AI, Gen AI and Cloud: Big Data EcoSystem and Spark

Parallel programing: multiple CPU's but one Memory- Shared Memory.

Distributed Programming: Each node with it's own Memory and CUP.

Limitations: We can write all the big data programs with Java, Python but we run into out of memory issues or takes longer time to process.

MapReduce is a programming technique, hadoop MapReduce is a specific implementation of programing technique.

It has 3 stages.

Map: Where it reads the data and converts to Key, value pairs
example: (song1, 1), (song2, 1), (song1, 1)

Shuffle: It collects data with same keys and forms groups.

Group1
(song1,1)
(song1,1)

Group2
(song2,1)

Reduce:

(song1, 2)
(song2,1)

1) Spark is crucial to process huge volumes of data sets faster with in memory compute model.

Programming: High level API's

1) Data Frames
2) SPARK SQL

Low level:

RDD- Resilient distributed data set which is fault tolerant.

A) Data wrangling using Functional Programming Language.

Python is procedural language, so very slow if write spark code in python.

hence they implemented pySpark with high level API's.

Lazy evaluation is introduced to avoid out of memory issues while copying the input data to each function.

DAG: Directed Acyclic Graph: Make sure we can procrastinate/postpone some actions till last minute.
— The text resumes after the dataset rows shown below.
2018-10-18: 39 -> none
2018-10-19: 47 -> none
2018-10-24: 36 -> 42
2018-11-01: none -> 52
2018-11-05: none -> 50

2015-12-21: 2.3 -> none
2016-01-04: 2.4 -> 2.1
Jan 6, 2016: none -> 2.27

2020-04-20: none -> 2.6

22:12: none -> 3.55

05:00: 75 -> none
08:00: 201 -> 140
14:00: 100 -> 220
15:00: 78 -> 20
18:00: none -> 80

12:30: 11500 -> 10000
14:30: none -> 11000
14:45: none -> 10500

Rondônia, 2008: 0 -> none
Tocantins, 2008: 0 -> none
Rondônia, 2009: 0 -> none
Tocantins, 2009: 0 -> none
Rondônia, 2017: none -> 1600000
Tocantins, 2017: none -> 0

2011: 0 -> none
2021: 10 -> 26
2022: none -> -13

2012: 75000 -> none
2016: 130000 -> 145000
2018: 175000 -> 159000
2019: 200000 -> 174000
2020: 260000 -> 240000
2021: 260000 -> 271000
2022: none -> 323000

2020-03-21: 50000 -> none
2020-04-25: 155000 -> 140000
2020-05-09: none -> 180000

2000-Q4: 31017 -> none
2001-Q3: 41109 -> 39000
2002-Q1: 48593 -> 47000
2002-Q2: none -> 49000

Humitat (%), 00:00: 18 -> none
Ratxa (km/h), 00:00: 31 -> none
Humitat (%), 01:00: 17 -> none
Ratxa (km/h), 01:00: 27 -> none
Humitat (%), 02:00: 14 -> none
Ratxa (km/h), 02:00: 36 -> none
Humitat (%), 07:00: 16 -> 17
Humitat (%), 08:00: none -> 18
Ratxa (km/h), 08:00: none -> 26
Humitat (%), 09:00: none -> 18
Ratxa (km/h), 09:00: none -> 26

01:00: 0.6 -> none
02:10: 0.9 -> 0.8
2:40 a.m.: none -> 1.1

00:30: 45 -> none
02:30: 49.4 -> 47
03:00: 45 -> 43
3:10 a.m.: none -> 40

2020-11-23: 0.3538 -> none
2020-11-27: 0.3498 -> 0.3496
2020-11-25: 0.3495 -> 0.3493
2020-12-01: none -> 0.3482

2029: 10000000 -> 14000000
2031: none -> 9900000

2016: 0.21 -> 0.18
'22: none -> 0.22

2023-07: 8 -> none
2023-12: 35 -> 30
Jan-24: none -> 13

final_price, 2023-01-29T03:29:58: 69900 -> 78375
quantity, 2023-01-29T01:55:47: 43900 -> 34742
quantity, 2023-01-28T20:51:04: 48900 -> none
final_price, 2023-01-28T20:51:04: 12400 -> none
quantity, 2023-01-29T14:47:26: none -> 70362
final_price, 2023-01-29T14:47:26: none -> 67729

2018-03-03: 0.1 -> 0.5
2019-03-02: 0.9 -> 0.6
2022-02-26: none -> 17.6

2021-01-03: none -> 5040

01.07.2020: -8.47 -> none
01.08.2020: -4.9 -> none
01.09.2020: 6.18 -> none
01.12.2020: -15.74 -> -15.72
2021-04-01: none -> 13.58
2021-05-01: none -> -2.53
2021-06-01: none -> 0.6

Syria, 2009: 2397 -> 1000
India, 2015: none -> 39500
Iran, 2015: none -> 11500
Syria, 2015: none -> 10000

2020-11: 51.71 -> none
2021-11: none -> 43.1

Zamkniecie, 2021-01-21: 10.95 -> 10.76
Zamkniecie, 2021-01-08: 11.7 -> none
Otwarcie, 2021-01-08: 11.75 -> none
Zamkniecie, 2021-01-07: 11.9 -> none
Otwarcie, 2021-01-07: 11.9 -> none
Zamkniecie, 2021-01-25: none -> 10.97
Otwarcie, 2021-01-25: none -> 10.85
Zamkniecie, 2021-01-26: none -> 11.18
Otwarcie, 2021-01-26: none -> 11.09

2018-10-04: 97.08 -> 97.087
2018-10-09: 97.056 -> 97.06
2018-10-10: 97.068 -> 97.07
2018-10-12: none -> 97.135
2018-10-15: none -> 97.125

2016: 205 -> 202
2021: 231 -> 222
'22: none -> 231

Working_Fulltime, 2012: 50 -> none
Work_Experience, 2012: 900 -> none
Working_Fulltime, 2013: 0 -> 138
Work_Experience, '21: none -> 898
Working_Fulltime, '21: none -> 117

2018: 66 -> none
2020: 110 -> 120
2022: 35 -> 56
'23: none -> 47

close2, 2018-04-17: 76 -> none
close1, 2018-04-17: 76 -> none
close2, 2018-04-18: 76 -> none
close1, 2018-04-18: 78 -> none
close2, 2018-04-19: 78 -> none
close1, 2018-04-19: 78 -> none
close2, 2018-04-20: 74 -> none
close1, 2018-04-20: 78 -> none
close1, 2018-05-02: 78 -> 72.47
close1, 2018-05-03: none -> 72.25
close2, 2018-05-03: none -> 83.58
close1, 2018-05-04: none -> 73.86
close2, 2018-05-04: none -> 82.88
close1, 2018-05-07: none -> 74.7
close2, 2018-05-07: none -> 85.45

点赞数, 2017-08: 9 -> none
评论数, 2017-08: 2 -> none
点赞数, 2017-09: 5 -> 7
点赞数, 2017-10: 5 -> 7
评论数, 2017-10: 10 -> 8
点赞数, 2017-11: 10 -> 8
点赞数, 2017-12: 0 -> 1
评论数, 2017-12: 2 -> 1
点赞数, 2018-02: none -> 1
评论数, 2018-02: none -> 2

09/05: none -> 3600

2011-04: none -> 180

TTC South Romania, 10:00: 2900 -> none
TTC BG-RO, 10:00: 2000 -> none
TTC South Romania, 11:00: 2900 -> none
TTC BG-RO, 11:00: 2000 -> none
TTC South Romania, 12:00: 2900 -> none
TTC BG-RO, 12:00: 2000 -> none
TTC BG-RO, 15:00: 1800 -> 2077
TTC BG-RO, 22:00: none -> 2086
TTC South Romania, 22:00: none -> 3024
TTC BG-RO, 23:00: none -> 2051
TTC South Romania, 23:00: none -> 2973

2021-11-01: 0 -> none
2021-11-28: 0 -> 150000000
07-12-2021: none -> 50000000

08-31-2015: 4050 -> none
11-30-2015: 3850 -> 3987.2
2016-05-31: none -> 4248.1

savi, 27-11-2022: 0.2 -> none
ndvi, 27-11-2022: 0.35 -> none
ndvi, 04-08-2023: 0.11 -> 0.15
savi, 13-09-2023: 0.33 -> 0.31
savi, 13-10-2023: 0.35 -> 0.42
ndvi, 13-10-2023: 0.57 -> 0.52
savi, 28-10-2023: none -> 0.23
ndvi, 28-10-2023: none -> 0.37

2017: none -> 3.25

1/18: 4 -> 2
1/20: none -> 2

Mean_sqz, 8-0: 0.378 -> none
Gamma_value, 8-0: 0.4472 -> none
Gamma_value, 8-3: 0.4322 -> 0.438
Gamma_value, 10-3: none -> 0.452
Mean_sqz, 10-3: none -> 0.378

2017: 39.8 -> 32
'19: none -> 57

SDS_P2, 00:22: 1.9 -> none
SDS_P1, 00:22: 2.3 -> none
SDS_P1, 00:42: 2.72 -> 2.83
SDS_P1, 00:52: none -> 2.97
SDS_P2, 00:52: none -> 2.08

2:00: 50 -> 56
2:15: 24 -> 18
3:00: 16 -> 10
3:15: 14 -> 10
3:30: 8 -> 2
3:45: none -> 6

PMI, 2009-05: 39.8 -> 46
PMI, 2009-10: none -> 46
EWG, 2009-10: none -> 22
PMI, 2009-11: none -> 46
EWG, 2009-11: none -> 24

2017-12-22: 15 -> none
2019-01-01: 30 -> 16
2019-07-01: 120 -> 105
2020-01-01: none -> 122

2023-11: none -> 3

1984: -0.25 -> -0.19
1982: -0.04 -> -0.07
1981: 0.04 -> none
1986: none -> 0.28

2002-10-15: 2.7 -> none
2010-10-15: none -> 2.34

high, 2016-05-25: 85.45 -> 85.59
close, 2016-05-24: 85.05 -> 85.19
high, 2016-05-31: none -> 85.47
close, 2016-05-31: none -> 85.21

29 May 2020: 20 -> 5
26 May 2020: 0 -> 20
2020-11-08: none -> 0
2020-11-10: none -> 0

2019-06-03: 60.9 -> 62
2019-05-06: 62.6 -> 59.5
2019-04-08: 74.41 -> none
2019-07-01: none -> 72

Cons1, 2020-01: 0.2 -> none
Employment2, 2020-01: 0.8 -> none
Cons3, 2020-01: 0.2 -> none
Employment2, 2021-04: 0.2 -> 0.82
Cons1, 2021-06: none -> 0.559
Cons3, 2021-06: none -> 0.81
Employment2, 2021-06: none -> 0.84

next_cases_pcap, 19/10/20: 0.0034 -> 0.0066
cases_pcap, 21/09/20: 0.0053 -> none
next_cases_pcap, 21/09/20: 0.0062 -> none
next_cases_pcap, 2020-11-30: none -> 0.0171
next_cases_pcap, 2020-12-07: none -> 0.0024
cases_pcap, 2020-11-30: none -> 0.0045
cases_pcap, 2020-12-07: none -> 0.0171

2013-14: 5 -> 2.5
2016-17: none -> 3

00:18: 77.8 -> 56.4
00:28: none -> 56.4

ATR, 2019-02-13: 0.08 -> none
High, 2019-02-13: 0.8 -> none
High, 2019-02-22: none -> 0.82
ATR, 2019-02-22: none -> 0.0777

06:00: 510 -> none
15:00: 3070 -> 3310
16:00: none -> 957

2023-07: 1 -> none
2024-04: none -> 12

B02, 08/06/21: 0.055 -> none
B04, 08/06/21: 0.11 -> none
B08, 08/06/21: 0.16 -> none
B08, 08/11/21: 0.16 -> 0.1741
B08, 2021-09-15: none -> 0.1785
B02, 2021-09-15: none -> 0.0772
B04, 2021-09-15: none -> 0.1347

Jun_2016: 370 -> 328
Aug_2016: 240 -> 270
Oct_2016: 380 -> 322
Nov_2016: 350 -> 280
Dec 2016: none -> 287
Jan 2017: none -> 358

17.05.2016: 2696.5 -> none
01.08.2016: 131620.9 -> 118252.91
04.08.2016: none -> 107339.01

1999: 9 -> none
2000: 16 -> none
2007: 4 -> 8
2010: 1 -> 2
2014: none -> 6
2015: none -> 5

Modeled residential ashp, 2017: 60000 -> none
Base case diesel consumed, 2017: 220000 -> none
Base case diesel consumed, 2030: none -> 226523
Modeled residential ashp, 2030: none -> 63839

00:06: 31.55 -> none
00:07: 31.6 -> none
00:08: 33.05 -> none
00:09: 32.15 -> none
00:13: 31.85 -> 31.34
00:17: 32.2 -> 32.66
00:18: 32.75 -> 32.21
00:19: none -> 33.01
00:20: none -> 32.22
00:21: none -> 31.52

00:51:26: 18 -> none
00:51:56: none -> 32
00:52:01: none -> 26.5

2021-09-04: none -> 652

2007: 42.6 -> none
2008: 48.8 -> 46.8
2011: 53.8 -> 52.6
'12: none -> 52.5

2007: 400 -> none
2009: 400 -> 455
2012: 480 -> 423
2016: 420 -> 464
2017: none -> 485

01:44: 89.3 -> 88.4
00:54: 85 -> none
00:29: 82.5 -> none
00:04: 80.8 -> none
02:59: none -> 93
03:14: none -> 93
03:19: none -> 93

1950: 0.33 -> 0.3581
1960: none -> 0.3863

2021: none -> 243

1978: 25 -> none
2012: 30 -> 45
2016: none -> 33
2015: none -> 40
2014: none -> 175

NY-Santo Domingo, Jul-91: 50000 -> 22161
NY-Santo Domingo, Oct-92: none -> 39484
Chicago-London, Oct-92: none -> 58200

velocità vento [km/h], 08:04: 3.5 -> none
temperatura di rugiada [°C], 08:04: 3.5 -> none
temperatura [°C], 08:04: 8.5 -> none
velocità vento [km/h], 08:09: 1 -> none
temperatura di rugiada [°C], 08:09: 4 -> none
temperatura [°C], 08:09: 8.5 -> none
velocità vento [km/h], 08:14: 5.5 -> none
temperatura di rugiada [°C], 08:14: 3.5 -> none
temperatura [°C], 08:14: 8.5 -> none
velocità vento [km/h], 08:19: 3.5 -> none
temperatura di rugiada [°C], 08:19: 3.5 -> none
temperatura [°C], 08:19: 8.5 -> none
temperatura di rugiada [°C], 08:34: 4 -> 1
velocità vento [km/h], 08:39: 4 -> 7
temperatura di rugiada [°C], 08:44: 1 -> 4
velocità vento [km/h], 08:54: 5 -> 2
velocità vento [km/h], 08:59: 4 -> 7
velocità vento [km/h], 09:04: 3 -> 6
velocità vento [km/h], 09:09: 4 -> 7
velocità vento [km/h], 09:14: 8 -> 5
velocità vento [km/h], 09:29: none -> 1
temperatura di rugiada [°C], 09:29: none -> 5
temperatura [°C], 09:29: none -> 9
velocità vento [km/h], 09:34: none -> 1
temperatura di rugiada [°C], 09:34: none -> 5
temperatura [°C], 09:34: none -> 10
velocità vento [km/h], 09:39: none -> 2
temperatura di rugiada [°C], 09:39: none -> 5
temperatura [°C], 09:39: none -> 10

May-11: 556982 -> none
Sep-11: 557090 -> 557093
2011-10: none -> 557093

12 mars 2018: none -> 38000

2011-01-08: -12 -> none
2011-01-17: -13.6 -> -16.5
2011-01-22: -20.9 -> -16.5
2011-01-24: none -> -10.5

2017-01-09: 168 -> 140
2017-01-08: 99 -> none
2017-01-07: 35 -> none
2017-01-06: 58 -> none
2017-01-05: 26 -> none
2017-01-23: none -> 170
Dag contains multiple kind of map functions.

These multi step combos called stages

Instead of defining a new def() to convert a string to lowercase using str.lower, instead the Anonymous functions are used using Lambda.

Maps:
In Spark, maps take data as input and then transform that data with whatever function you put in the map. They are like directions for the data telling how each input should get to the output.

distributed_song_log.map(convert_song_to_lowercase).collect()

Spark does not actually execute the map step unless it needs to.

"RDD" in the output refers to resilient distributed dataset. RDDs are exactly what they say they are: fault-tolerant datasets distributed across a cluster. This is how Spark stores data.

To get Spark to actually run the map step, you need to use an "action". One available action is the collect method. The collect() method takes the results from all of the clusters and "collects" them into a single list on the master node.

You do not always have to write a custom function for the map step. You can also use anonymous (lambda) functions as well as built-in Python functions like string.lower().

Anonymous functions are actually a Python feature for writing functional style programs.

DataFormats:

csv, xml, json, html.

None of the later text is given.